Data excerpts:
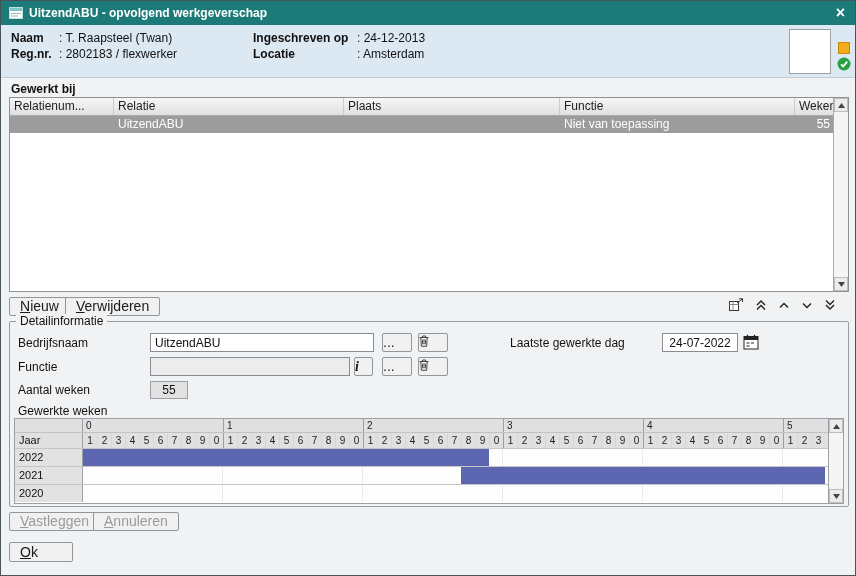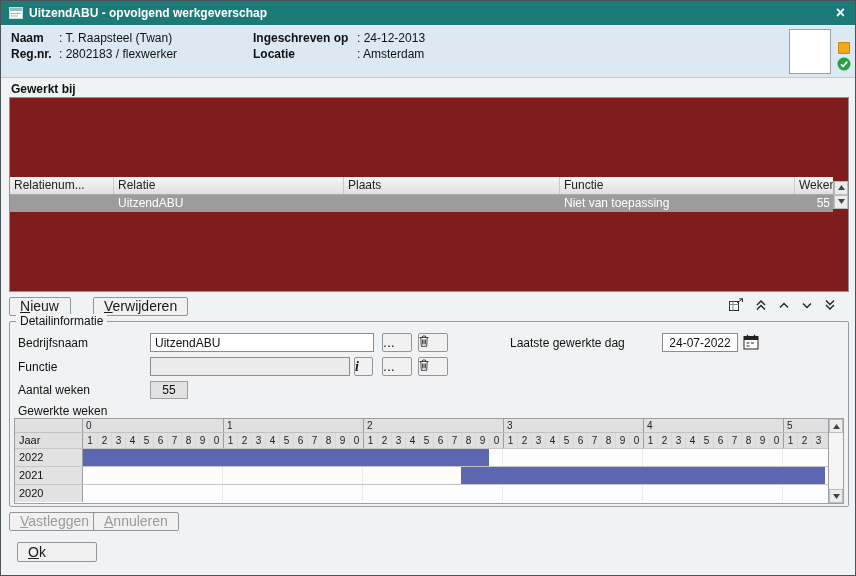--- a/index.html
+++ b/index.html
@@ -28,7 +28,7 @@
   .group-title { position:absolute; left:10px; top:81px; font-weight:bold; }
 
   
-  .table { position:absolute; left:8px; top:96px; width:840px; height:195px; border:1px solid #8c9196; background:#7f1d1d; display:flex;align-items:center; }
+  .table { position:absolute; left:8px; top:96px; width:840px; height:195px; border:1px solid #8c9196; background:#7f1d1d; display:flex; }
   .table-main { width:823px; display:flex; flex-direction:column; }
   .thead { height:18px; display:flex; background:linear-gradient(#f6f6f6,#e0e0e0); border-bottom:1px solid #a5abb1; }
   .th { padding:1px 4px; border-right:1px solid #c6cbd0; font-weight:normal; color:#222; overflow:hidden; white-space:nowrap; }

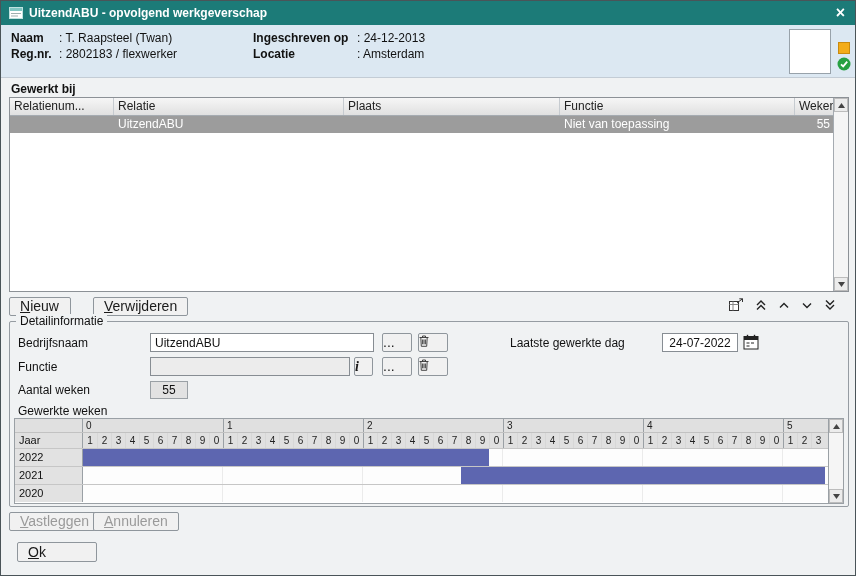--- a/index.html
+++ b/index.html
@@ -47,7 +47,7 @@
   .btn.accel::first-letter { text-decoration:underline; }
   .btn.disabled { color:#9a9a9a; }
   .btn-nieuw { position:absolute; left:8px; top:296px; width:62px; }
-  .btn-verwijderen { position:absolute; left:92px; top:296px; }
+  .btn-verwijderen { position:absolute; left:64px; top:296px; }
   .icon-cluster { position:absolute; top:297px; left:728px; display:flex; gap:11px; align-items:center; }
   .icon-cluster > span { line-height:0; cursor:pointer; }
 

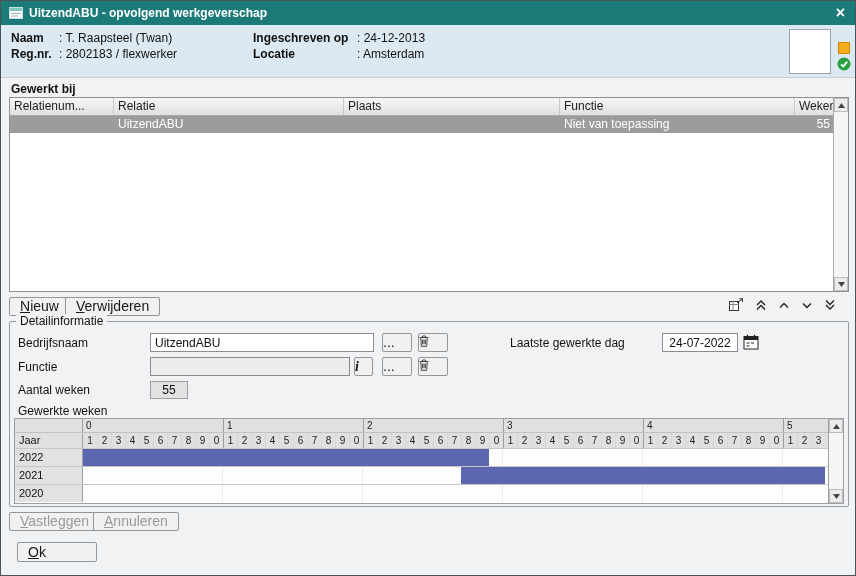--- a/index.html
+++ b/index.html
@@ -81,7 +81,7 @@
 
   .btn-vastleggen { position:absolute; left:8px; top:511px; }
   .btn-annuleren { position:absolute; left:92px; top:511px; }
-  .btn-ok { position:absolute; left:16px; top:541px; width:80px; height:20px; line-height:18px; }
+  .btn-ok { position:absolute; left:8px; top:541px; width:64px; height:20px; line-height:18px; }
 </style>
 </head>
 <body>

Activity: Beginning with the line that contains "position:absolute; top:297px; left:728px;" and ending with the last line of the data, transcribe each line exactly; pictures stay out.

Result below:
   .icon-cluster { position:absolute; top:297px; left:728px; display:flex; gap:11px; align-items:center; }
   .icon-cluster > span { line-height:0; cursor:pointer; }
 

--- a/index.html
+++ b/index.html
@@ -81,7 +81,7 @@
 
   .btn-vastleggen { position:absolute; left:8px; top:511px; }
   .btn-annuleren { position:absolute; left:92px; top:511px; }
-  .btn-ok { position:absolute; left:16px; top:541px; width:80px; height:20px; line-height:18px; }
+  .btn-ok { position:absolute; left:8px; top:541px; width:64px; height:20px; line-height:18px; }
 </style>
 </head>
 <body>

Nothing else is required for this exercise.